In general, I will say this:
When you boil down your problem, you have to do three or four things:- get a function to call when you wither update a textfield(maybe), or press OK.
- Get the values of each quantity textfield, and convert to a double
- Figure out which price goes with each quantity, then multiply qty*price, and add up the prices
- update the result textfield
Why not take it step by step:
- can you get a function to call when you press OK? Even just
def ok_action(sender): print('hello world')
If you are using the pyui designer, note that you would fill out the button's action field with, in this case,
ok_sender
. in your script, you need to mKe sure that function def occurs prior to calling load_pyui.-
sender
gives you access to the button- but you need the textfield values... how can you get to the textfields, from the button?
There are two basic ways:
a) you can use sender.superview to get to your main view, then use subviews to walk through the otherviews, or else use the textview names. i.esender.superview['qty1']
, ortextviews = [t for t in sender.superview.subviews if isinstance(t,ui.Textfield) and t.name.startswith('qty')]
where here i have assumed that instead of the default textfield1, etc names, you name your qty textfields as qty1, qty2, etc.
b) alternatively, you can set up a global variable to a list of textfields after you use load_view, then you dont need to use sender at all, just reference the list directly. this is more applicable for more complex ui's.

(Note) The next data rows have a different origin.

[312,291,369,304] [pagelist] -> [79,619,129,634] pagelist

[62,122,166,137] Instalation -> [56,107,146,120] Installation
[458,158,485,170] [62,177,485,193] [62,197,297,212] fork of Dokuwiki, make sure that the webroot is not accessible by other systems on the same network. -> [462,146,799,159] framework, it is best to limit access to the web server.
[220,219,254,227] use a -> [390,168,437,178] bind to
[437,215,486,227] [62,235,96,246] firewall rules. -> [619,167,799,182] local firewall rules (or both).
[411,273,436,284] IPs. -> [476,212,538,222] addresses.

Before moving on, get your action to print out the value of each textfield to the console. -
This is the tricky part-- how to figure out the price of each textfield... there are a few ways. the easiest is to add a custom attribute to each textfield in the pyui. then you are simply doing
double(t.text)*t.price
to get the price for each item. custom attributes are at the bottom of the ui designer where you set textfield info, and you'd enter something like {'price':1.75} in that field (you enter as a dict, which then gets set as attributes).
If you have the textfields as a list, then you are doing something like
sum([double(t.text)*t.price for t in textfields])
Other ways you could handle this:
a) if you have a textfield names qty1, name your label price1. then you would lookup the label title. -
the last step should be easy if you have understood the steps above. now you are simply setting your result textfield.text. if you understood step 2, you understand how to find the result textfield from sender or from your main view. step 3 gives you the result. then you simple set the .text field of the textfield.
now, take it one step at a time. if you get an error you dont understand, tap Print Traceback, then copy the entire error to paste into your next message.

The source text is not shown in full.